Michael Jordan Motorsports will be back once again as MJ himself is passionate about the sport … and thank goodness for that. They’ve had a relationship with Suzuki for years now and MJ has been known to be a loyal guy, but here’s no doubt getting the support needed to run a team for ’10 could be an uphill battle. And in typical Suzuki style, there’s no doubt they will leave all decisions until that last minute. Either way, it’s good to know MJ and crew will still be around next year as this team runs one of the most professional presentations in the paddock. Having Jordan’s name on the side of the bike surely helps our struggling sport. They have also done well to get National Guard involved as the title sponsor of Geoff May’s Number 54 machine, as well as bringing them in to sponsor the American Superbike class itself.

AMA Moto-GT Daytona
DMG and their quirky rules including the use of the pace car, have done nothing but hurt the AMA Pro Road Racing Series from the rider and team perspective.

Let’s keep our fingers crossed that everything finds a way of working out and we see all four Japanese manufacturers on the grid in some form next year. We would all welcome the addition of newcomers from BMW and Aprilia too.
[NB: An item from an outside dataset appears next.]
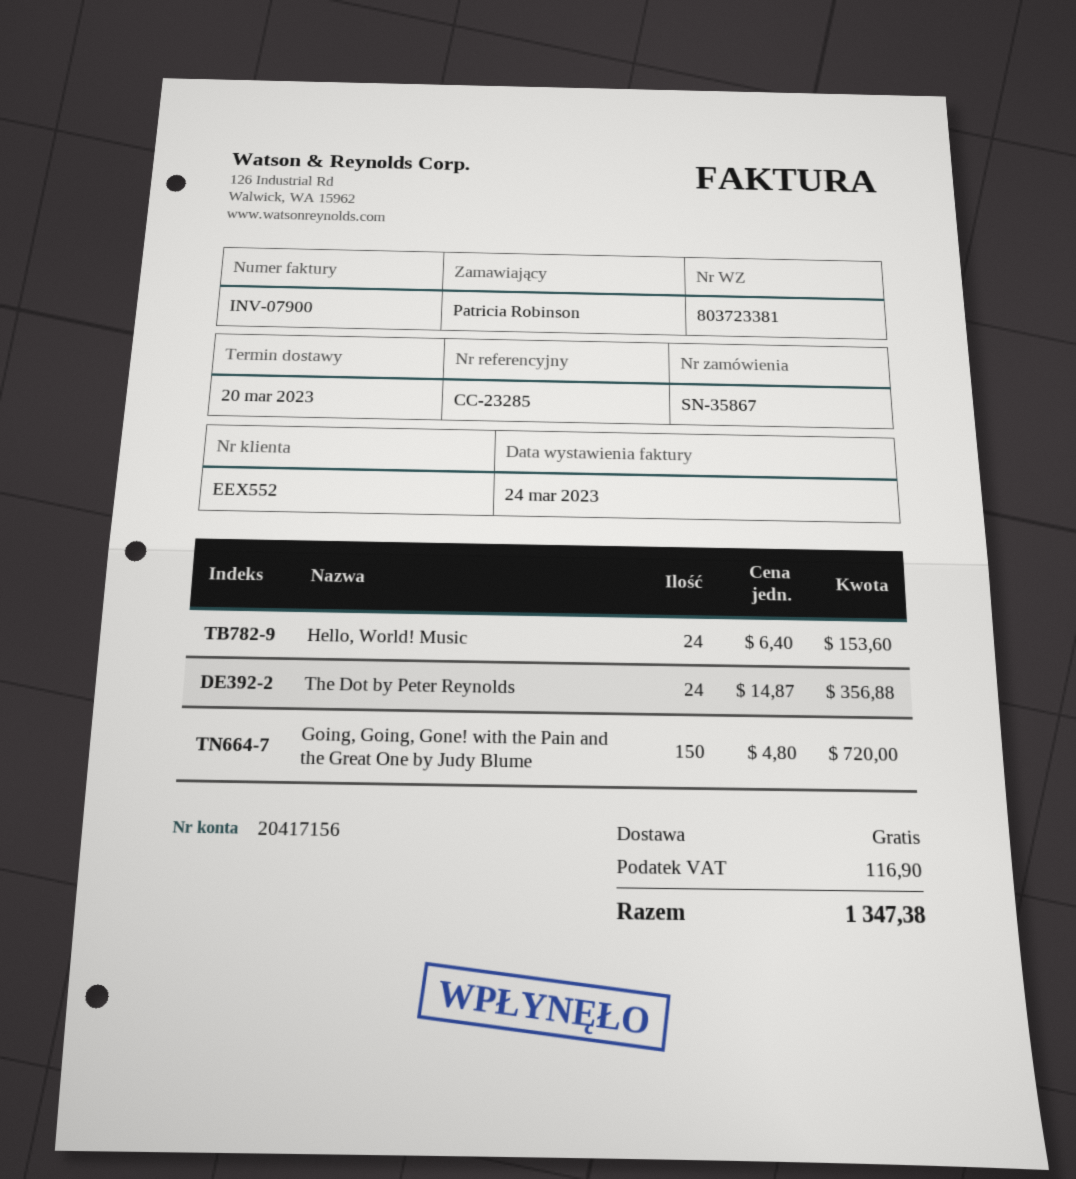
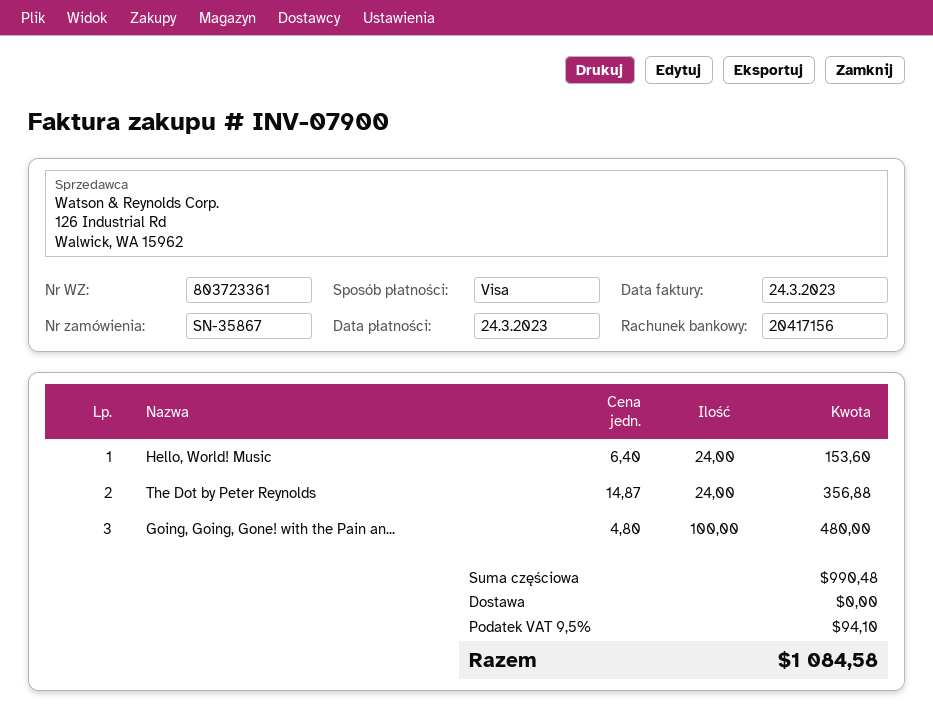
delivery note number: 803723381 -> 803723361
Going, Going, Gone! with the Pain and the Great One by Judy Blume: 150 x 4.80 = 720.00 -> 100 x 4.80 = 480.00
tax: 116.90 -> 94.10
total: 1347.38 -> 1084.58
I know it’s tough to keep the hope alive, but hang in there with me and hopefully road racing won’t follow the footsteps of AMA dirt track and become a B-level sport. There’s little-to-no question DMG’s inadequate job of taking over American road racing couldn’t have come at a worse time. It’s hard enough for the teams to find sponsorship in this economy but with the boys from Daytona running the series like cowboys it’s going to be nothing but an uphill battle.